DIRECTIONS FOR THIS TASK -
Print out all of the records exactly; no picture belongs in the result.

SUPPLIED RECORDS -

------

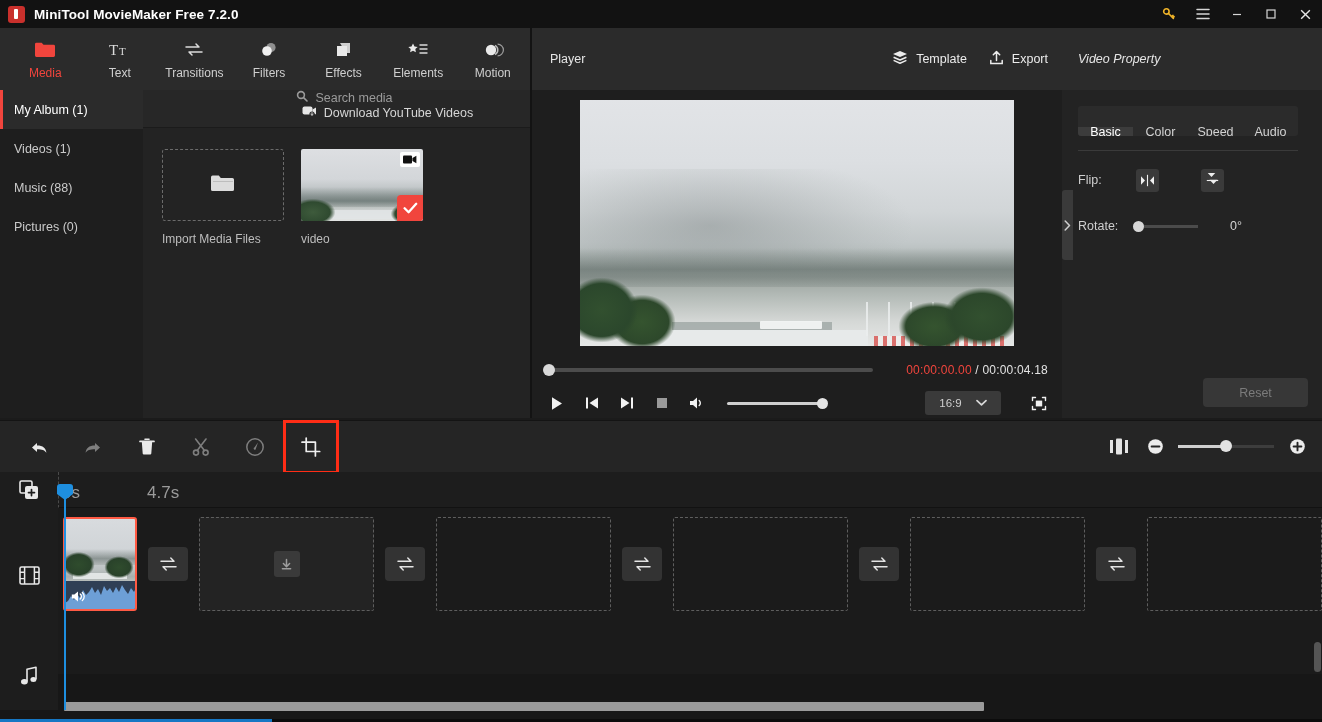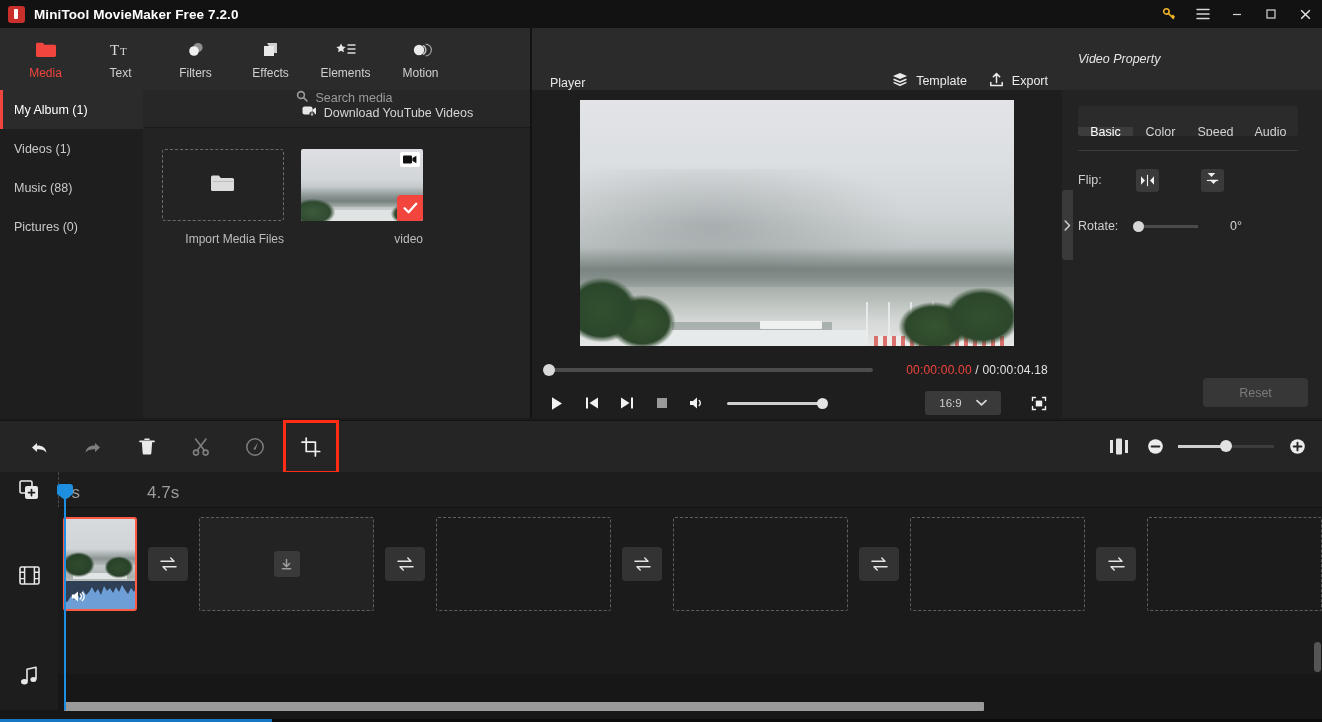--- a/index.html
+++ b/index.html
@@ -134,7 +134,7 @@
     background: #1e1e1e;
   }
   .player-head {
-    height: 62px; background: #2b2b2b; display: flex; align-items: flex-end;
+    height: 62px; background: #2b2b2b; display: flex; align-items: center;
     padding: 0 14px 0 18px;
   }
   .player-title { font-size: 12.5px; color: #e6e6e6; }

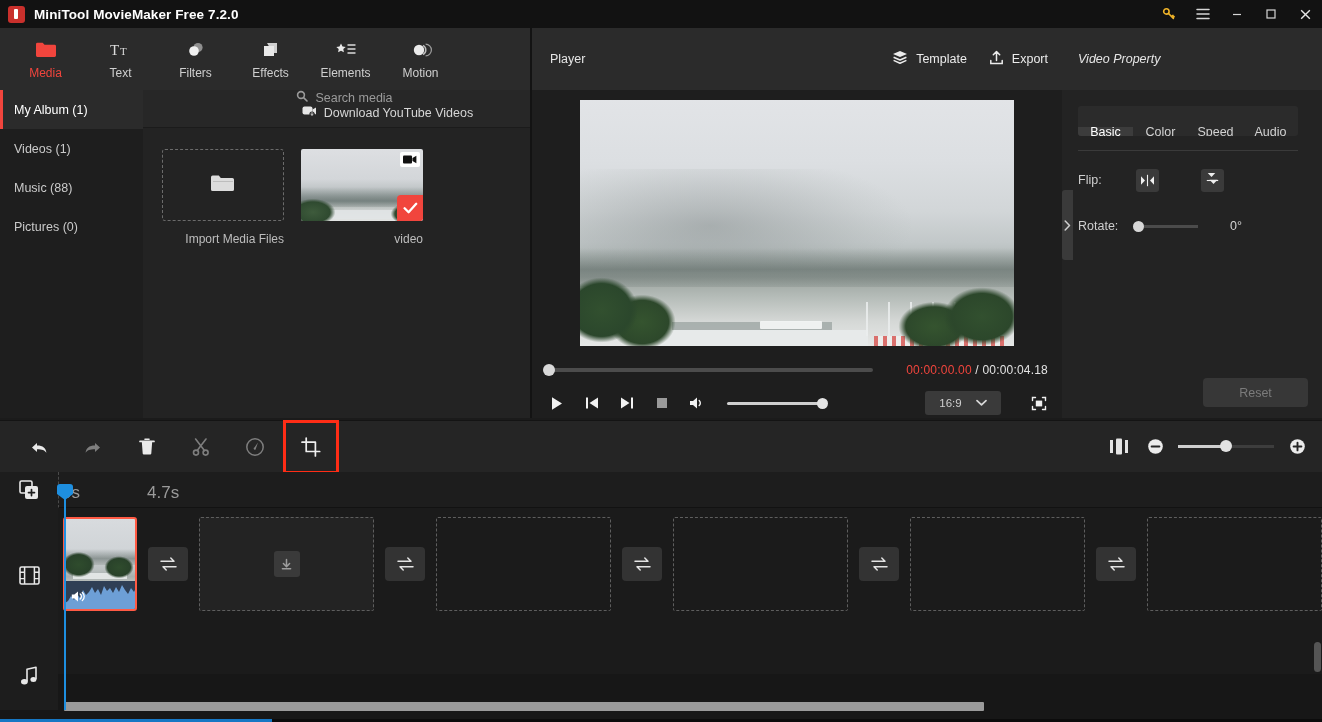--- a/index.html
+++ b/index.html
@@ -417,6 +417,14 @@
       <div class="nav-tab">
         <span class="nicon">
           <svg width="22" height="17" viewBox="0 0 22 17">
+              <path d="M3 6h13l-3-3M19 11H6l3 3" stroke="#dcdcdc" stroke-width="1.5" fill="none" stroke-linecap="round" stroke-linejoin="round"></path>
+            </svg>
+        </span>
+        <span>Transitions</span>
+      </div>
+      <div class="nav-tab">
+        <span class="nicon">
+          <svg width="22" height="17" viewBox="0 0 22 17">
               <circle cx="13" cy="6.5" r="4.6" fill="#8f8f8f"></circle>
               <circle cx="9" cy="10" r="4.8" fill="#f0f0f0"></circle>
             </svg>

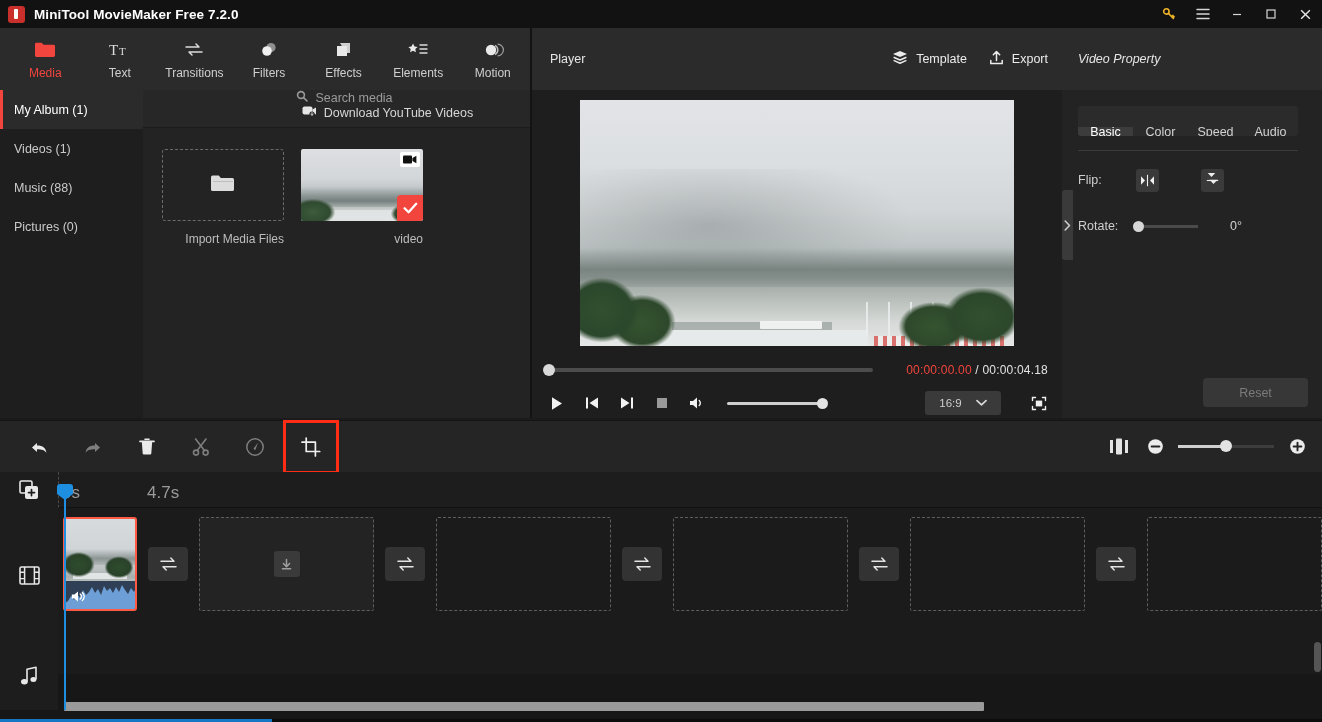--- a/index.html
+++ b/index.html
@@ -94,7 +94,7 @@
     background: #232323;
   }
   .media-cell-label {
-    text-align: right; font-size: 12px; color: #bdbdbd; margin-top: 11px;
+    text-align: left; font-size: 12px; color: #bdbdbd; margin-top: 11px;
   }
   .thumb {
     width: 122px; height: 72px; border-radius: 2px; position: relative;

------

EXERCISE OUTPUT -
--- a/index.html
+++ b/index.html
@@ -134,7 +134,7 @@
     background: #1e1e1e;
   }
   .player-head {
-    height: 62px; background: #2b2b2b; display: flex; align-items: flex-end;
+    height: 62px; background: #2b2b2b; display: flex; align-items: center;
     padding: 0 14px 0 18px;
   }
   .player-title { font-size: 12.5px; color: #e6e6e6; }

--- a/index.html
+++ b/index.html
@@ -417,6 +417,14 @@
       <div class="nav-tab">
         <span class="nicon">
           <svg width="22" height="17" viewBox="0 0 22 17">
+              <path d="M3 6h13l-3-3M19 11H6l3 3" stroke="#dcdcdc" stroke-width="1.5" fill="none" stroke-linecap="round" stroke-linejoin="round"></path>
+            </svg>
+        </span>
+        <span>Transitions</span>
+      </div>
+      <div class="nav-tab">
+        <span class="nicon">
+          <svg width="22" height="17" viewBox="0 0 22 17">
               <circle cx="13" cy="6.5" r="4.6" fill="#8f8f8f"></circle>
               <circle cx="9" cy="10" r="4.8" fill="#f0f0f0"></circle>
             </svg>

--- a/index.html
+++ b/index.html
@@ -94,7 +94,7 @@
     background: #232323;
   }
   .media-cell-label {
-    text-align: right; font-size: 12px; color: #bdbdbd; margin-top: 11px;
+    text-align: left; font-size: 12px; color: #bdbdbd; margin-top: 11px;
   }
   .thumb {
     width: 122px; height: 72px; border-radius: 2px; position: relative;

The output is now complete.